====== STORED DATA
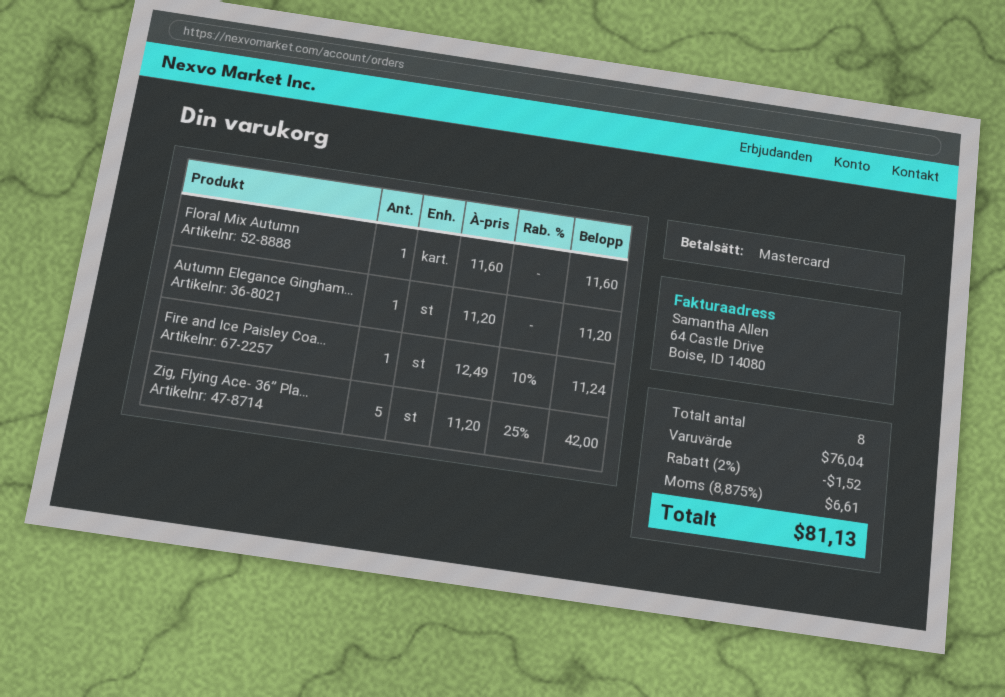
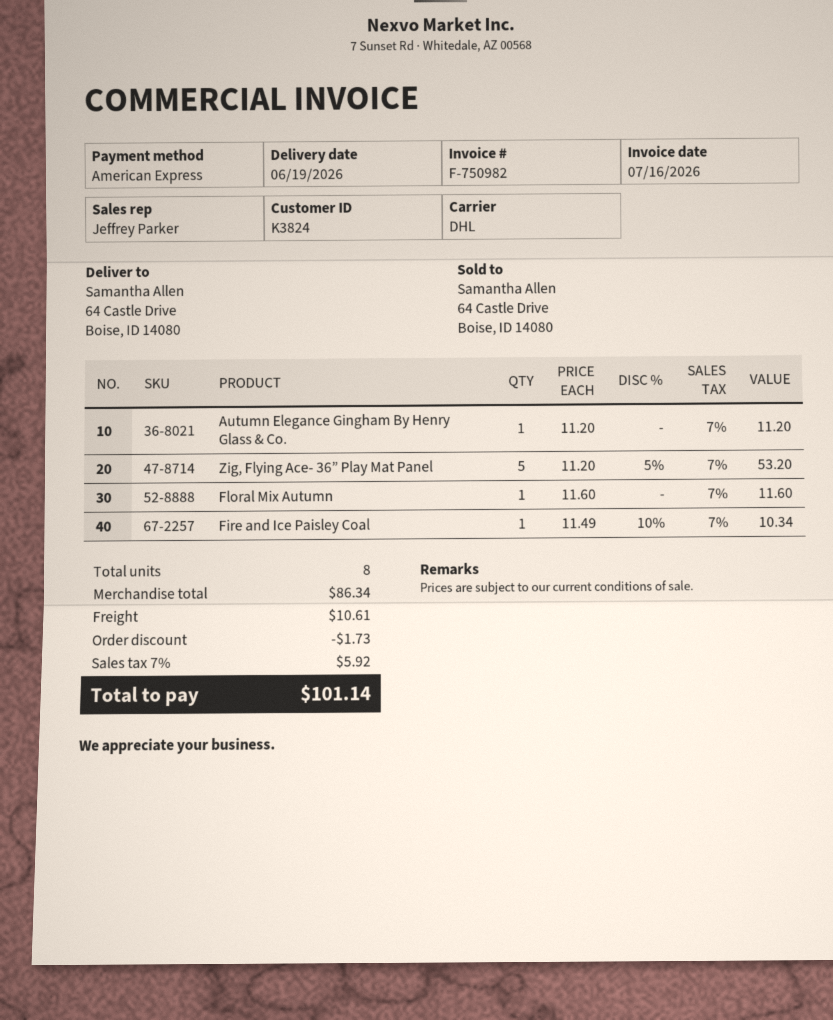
payment method: Mastercard -> American Express
Fire and Ice Paisley Coa...: 1 x 12.49 - 10% = 11.24 -> 1 x 11.49 - 10% = 10.34
Zig, Flying Ace- 36” Pla...: 5 x 11.20 - 25% = 42.00 -> 5 x 11.20 - 5% = 53.20
subtotal: 76.04 -> 86.34
discount: 1.52 -> 1.73
shipping: none -> 10.61
tax: 8.875% = 6.61 -> 7% = 5.92
total: 81.13 -> 101.14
============
- _PROBLEM TO WORK ON_: The answer must be the line containing "shipping: none -> 10.61" and every line after it through the end of the records, repeated exactly.

- _SOLUTION_:
shipping: none -> 10.61
tax: 8.875% = 6.61 -> 7% = 5.92
total: 81.13 -> 101.14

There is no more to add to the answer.